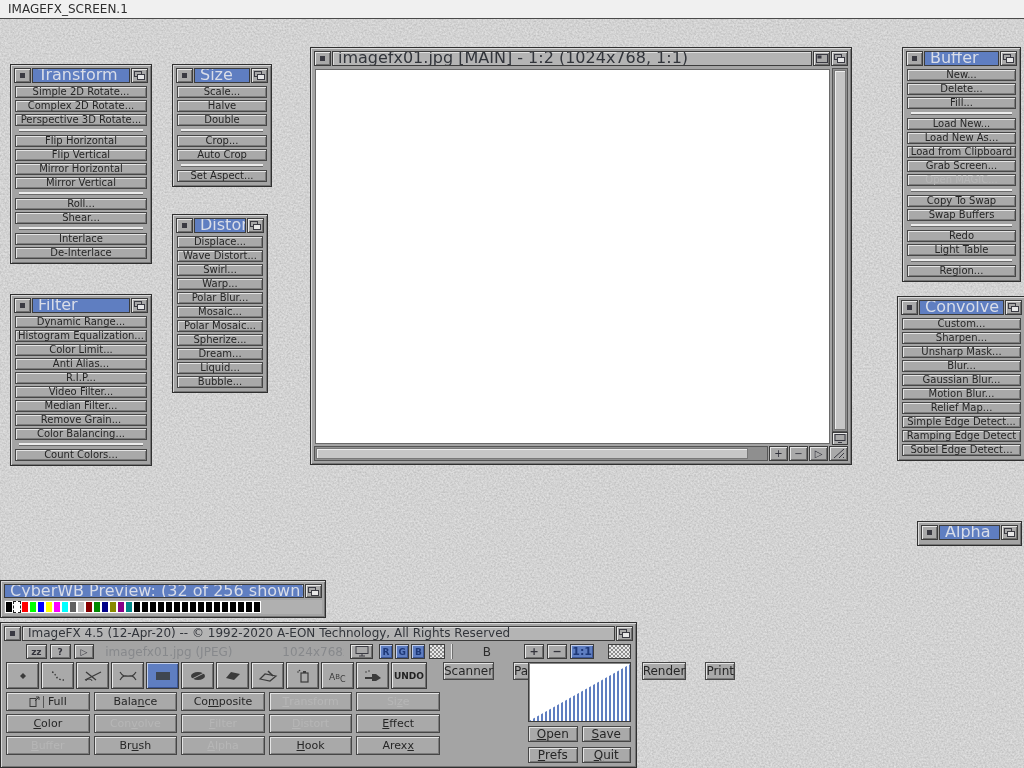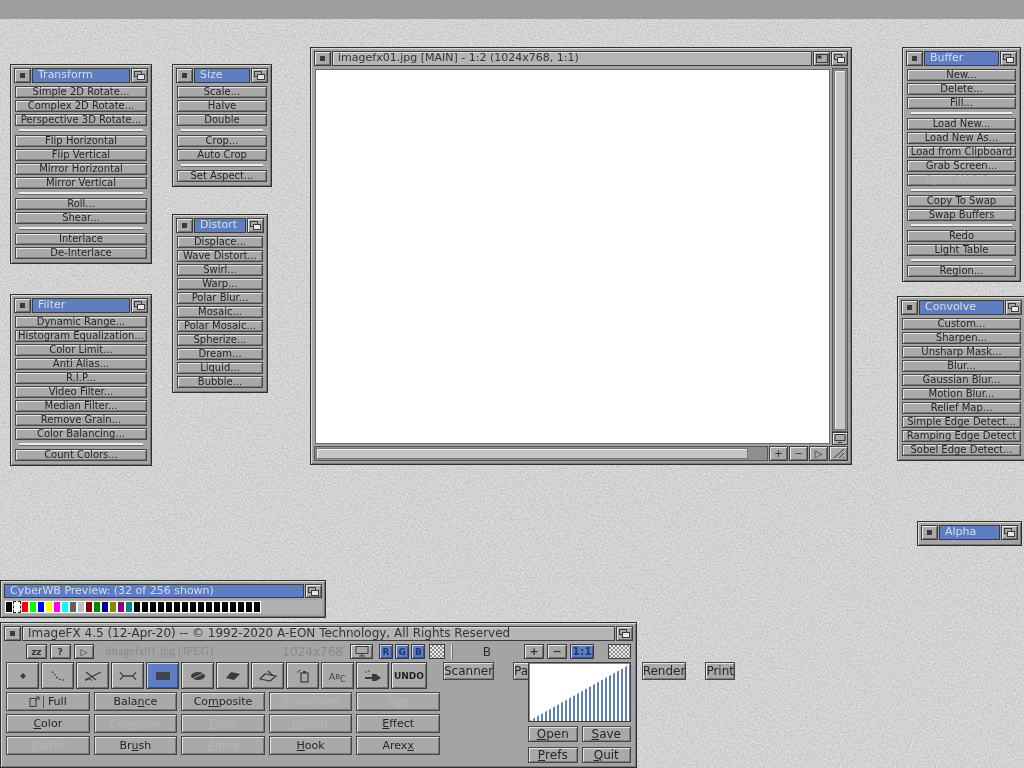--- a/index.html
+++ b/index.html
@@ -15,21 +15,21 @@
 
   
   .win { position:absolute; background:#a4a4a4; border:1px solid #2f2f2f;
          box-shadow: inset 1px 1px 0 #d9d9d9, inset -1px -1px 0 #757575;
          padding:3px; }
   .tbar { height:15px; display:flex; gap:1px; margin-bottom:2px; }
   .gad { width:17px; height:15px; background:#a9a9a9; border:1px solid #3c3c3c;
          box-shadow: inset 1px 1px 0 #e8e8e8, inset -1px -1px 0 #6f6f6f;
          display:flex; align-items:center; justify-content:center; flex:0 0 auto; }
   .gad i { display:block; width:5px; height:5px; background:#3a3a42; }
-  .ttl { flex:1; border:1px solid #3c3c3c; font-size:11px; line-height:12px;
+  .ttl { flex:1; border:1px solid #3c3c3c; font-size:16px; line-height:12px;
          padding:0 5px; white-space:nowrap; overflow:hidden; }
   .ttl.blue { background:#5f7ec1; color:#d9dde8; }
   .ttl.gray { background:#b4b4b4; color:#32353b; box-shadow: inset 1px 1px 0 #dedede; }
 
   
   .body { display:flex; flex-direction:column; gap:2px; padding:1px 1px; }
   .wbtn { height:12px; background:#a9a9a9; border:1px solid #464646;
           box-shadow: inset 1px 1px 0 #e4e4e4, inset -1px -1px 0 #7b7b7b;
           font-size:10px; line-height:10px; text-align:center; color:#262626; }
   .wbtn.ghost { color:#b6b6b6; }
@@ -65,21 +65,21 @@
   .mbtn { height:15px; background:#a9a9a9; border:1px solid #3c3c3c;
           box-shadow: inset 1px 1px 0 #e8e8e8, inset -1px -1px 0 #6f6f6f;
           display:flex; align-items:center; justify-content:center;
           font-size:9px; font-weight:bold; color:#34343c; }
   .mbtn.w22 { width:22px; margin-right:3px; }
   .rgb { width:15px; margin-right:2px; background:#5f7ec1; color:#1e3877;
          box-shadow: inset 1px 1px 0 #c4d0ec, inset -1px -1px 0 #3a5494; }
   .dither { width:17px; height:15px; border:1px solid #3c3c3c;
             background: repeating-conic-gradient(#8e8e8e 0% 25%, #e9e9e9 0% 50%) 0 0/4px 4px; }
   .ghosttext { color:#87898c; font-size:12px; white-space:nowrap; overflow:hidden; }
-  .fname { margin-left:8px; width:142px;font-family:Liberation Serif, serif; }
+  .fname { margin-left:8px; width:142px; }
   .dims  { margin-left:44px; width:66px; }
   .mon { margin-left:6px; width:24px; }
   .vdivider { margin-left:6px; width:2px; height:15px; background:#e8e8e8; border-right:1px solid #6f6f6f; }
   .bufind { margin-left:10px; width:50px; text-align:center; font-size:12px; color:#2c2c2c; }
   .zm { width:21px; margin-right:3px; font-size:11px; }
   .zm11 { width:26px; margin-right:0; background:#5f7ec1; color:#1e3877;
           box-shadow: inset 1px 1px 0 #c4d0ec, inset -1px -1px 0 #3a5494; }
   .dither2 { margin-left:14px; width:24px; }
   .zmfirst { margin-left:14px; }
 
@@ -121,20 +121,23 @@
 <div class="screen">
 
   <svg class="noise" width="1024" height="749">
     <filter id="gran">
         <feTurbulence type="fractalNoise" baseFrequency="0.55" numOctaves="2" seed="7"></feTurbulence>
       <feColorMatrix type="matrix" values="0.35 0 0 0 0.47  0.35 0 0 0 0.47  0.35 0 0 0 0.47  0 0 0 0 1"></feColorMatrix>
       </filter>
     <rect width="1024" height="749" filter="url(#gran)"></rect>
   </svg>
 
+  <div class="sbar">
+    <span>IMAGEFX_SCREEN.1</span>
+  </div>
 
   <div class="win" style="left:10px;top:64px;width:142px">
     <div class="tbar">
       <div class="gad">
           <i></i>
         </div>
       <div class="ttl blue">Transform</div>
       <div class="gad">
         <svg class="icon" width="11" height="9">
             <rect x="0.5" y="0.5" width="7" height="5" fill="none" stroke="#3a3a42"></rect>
......
* [EXERCISE OBJECTIVE]:
Within the listing above, work out how many lines contain the string "type", and reply with that number only.

* [EXERCISE RESPONSE]:
2